There was a note waiting for me when I opened my e-mail this morning which I'd like to share. It said, in part, “Thank you for your wonderful website. And thank you for sharing your experiences. I went through a tough time the last three years and made a decision to change myself today. I found your website to be very helpful."

We tend to think that having a comfortable, happy, nicely ordered life is a good thing, and perhaps it is. In fact, we may even feel a tinge of envy as we observe a friend or stranger who has an apparently comfortable, happy, exciting life.

But  change -- drastic change – is absolutely essential at times if we are to taste true freedom.

And times of despair and anguish, difficult though they may be, can open a door to authentic happiness and peace that otherwise might have remained closed.

Listening below the noise

Sometimes drastic change is thrust upon us by external circumstance -- and sometimes it comes upon us because we ourselves seek it out.

This was the case with Anne D. LeClaire, author of a beautiful book I have been reading entitled Listening Below the Noise: The Transformative Power of Silence.

Seventeen years ago LeClaire, who lives on Cape Cod, decided to turn an ordinary Monday into a day of silence.  Little did she realize that she had begun an inner voyage that -- as her book most eloquently portrays -- would transform her life.

She has practiced total silence two days a month ever since, and found a center of calm and peace in herself because of this practice that has transformed her life.

The grace back of adversity

After living for 36 years in a spiritual community in British Columbia I was sure the moreorless calm, ordered existence I had known would continue forever.

Mind you, I nodded my head when people spoke of change, the need for change.  But the notion that the community might actually come to an end one day was moreorless inconceivable to me.

But, of course, that was what happened.
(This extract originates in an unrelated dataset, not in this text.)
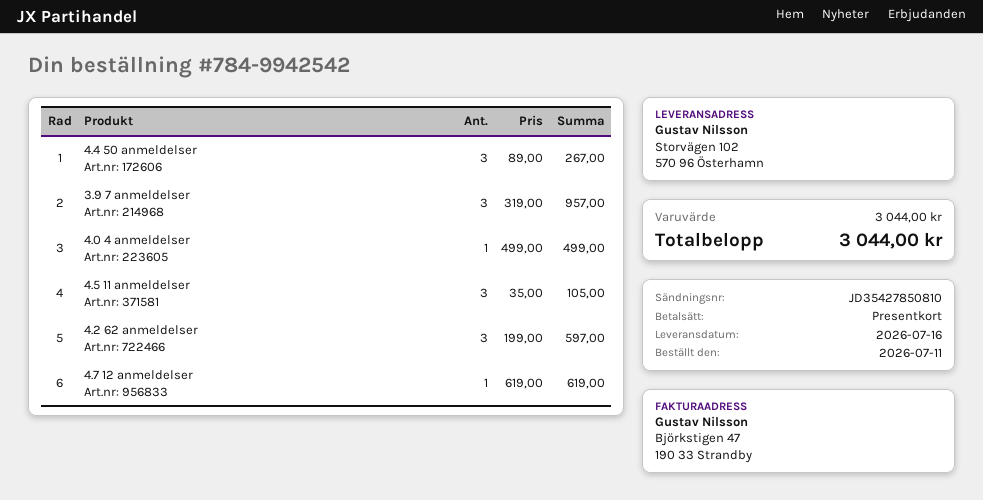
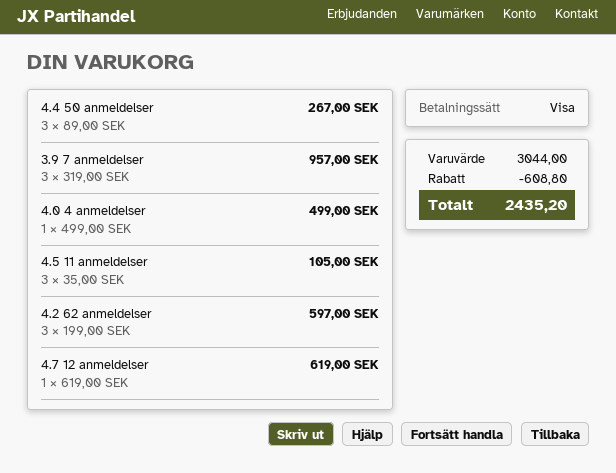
payment method: gift card -> Visa
discount: none -> 608.80
total: 3044.00 -> 2435.20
At the age of 63, following the death of the leader, I had no choice but to come back into the world I had forsaken in the naive idealism of youth.

What Despair. What Catastrophe.

As I walked the streets of Vancouver, lost and alone, I thought I had never known such despair or emptiness.

But I chuckle now as I think of these things.

Because what seemed like catastrophe led me after a time of agony and confusion and terror to a deeper connection with my own authentic Self that might never have happened if life had not grabbed me by the throat and said: "Time for a change."

Life – shall I say God? -- plays hard for sure. But I know now that its intent is kind, and merciful.

Life wants us to be free

Life wants us to be free. And whatever it takes to help us be free, that it is what it will do.

Of course, we have to play our part in the process. It takes patience, and courage, and trust, as Anne LeClaire discovered, to find the treasure hidden within the silence of our own heart.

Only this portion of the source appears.